问题复现
spark-sql --queue xxx--conf 'spark.serializer=org.apache.spark.serializer.KryoSerializer' --conf 'spark.sql.extensions=org.apache.spark.sql.hudi.HoodieSparkSessionExtension'
构造数据
drop table hudi_test;
create table h2 (
id int,
name string,
price double,
ts long,
dt string
) using hudi
partitioned by (dt)
options (
primaryKey = 'id',
type = 'cow'
);
insert into hudi_test select 1 as id, 'hudi1' as name, 97 as price, 99 as ts, '2021-05-05' as dt;
insert into hudi_test select 2 as id, 'hudi2' as name, 97 as price, 99 as ts, '2021-05-05' as dt;
删除正常
spark-sql> delete from hudi_test where id = 1;
22/09/03 22:32:07 WARN SparkSession$Builder: Using an existing SparkSession; some spark core configurations may not take effect.

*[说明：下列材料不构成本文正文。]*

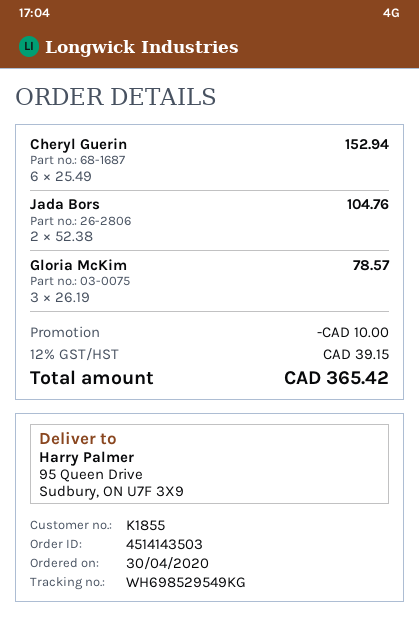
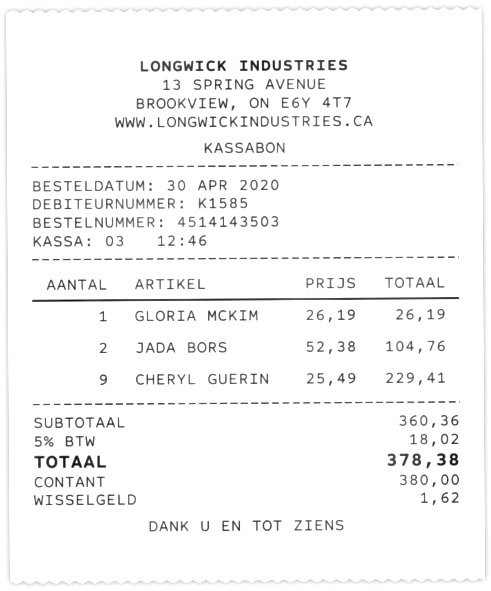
customer number: K1855 -> K1585
Cheryl Guerin: 6 x 25.49 = 152.94 -> 9 x 25.49 = 229.41
Gloria McKim: 3 x 26.19 = 78.57 -> 1 x 26.19 = 26.19
discount: 10.00 -> none
tax: 12% = 39.15 -> 5% = 18.02
total: 365.42 -> 378.38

14:43 WARN: Timeline-server-based markers are not supported for HDFS: base path hdfs://R2/projects/xxx/hive/dev_db/hudi_test. Falling back to direct markers.
14:49 WARN: Timeline-server-based markers are not supported for HDFS: base path hdfs://R2/projects/xxx/hive/dev_db/hudi_test. Falling back to direct markers.

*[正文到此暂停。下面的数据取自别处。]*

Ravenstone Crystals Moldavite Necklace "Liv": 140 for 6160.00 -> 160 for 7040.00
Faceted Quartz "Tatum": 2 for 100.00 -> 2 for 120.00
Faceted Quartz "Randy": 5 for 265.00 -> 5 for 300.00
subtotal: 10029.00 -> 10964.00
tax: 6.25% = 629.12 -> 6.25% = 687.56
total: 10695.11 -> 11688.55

14:49 WARN: Timeline-server-based markers are not supported for HDFS: base path hdfs://R2/projects/xxx/hive/dev_db/hudi_test. Falling back to direct markers.
Time taken: 7.776 seconds
更新异常
update hudi_test set name = 'leon' where id = 2;
异常日志
Caused by: org.apache.hudi.exception.HoodieException: (Part -) field not found in record. Acceptable fields were :[id, name, price, ts, dt]

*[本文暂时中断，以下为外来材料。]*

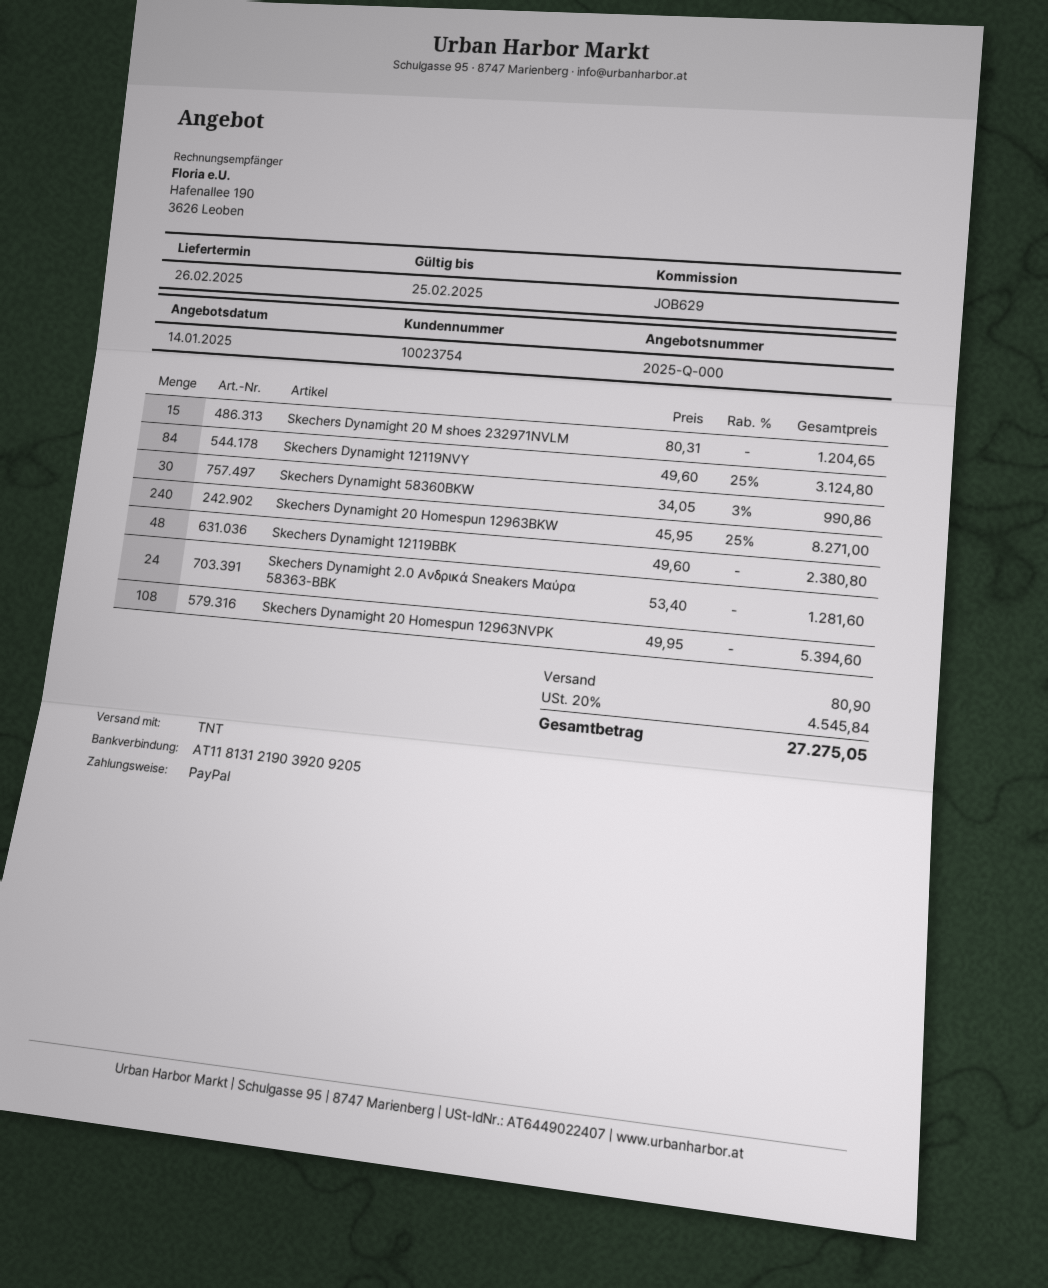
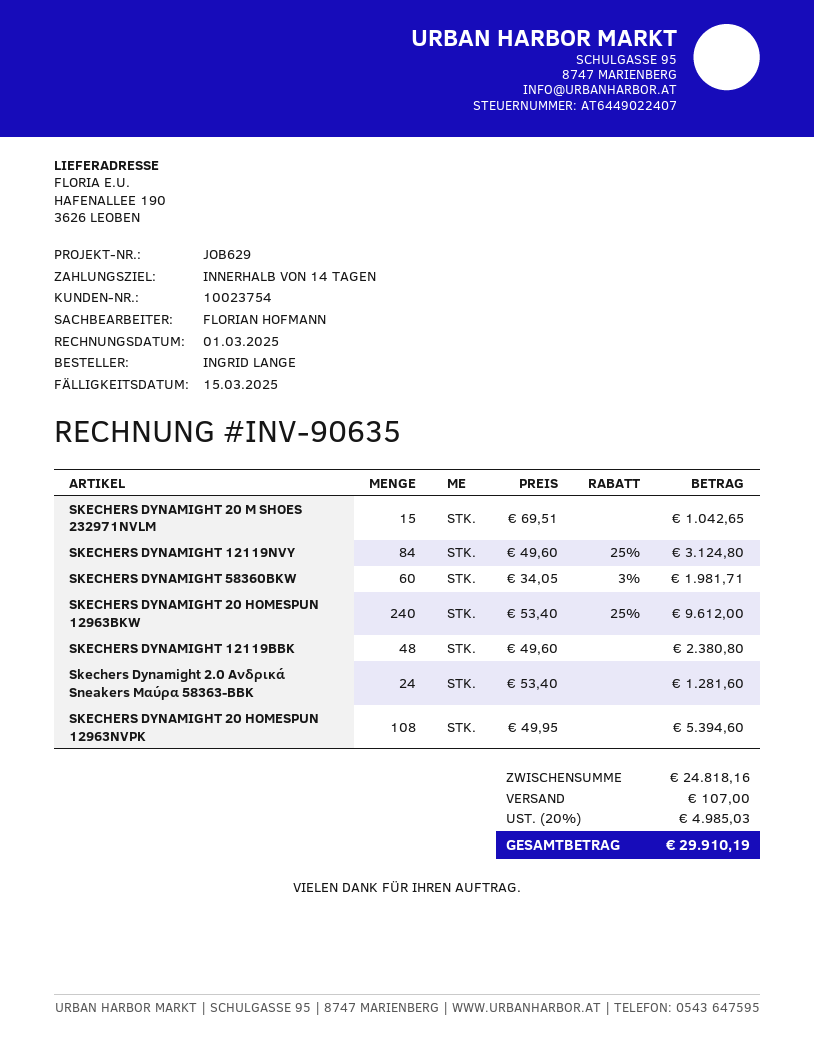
Skechers Dynamight 20 M shoes 232971NVLM: 15 x 80.31 = 1204.65 -> 15 x 69.51 = 1042.65
Skechers Dynamight 58360BKW: 30 x 34.05 - 3% = 990.86 -> 60 x 34.05 - 3% = 1981.71
Skechers Dynamight 20 Homespun 12963BKW: 240 x 45.95 - 25% = 8271.00 -> 240 x 53.40 - 25% = 9612.00
shipping: 80.90 -> 107.00
tax: 20% = 4545.84 -> 20% = 4985.03
total: 27275.05 -> 29910.19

at org.apache.hudi.avro.HoodieAvroUtils.getNestedFieldVal(HoodieAvroUtils.java:485)
原因分析
没有指定preCombineField,可以删除,但无法更新。
个人感觉hudi还有比较多细节问题没解决,中英文档还不够丰富。
解决方案
建表时指定preCombineField,如下
drop table hudi_test;
create table hudi_test (
id int,
name string,
price double,
ts long,
dt string
) using hudi
partitioned by (dt)
options (
primaryKey = 'id',
preCombineField = 'ts',
type = 'cow'
);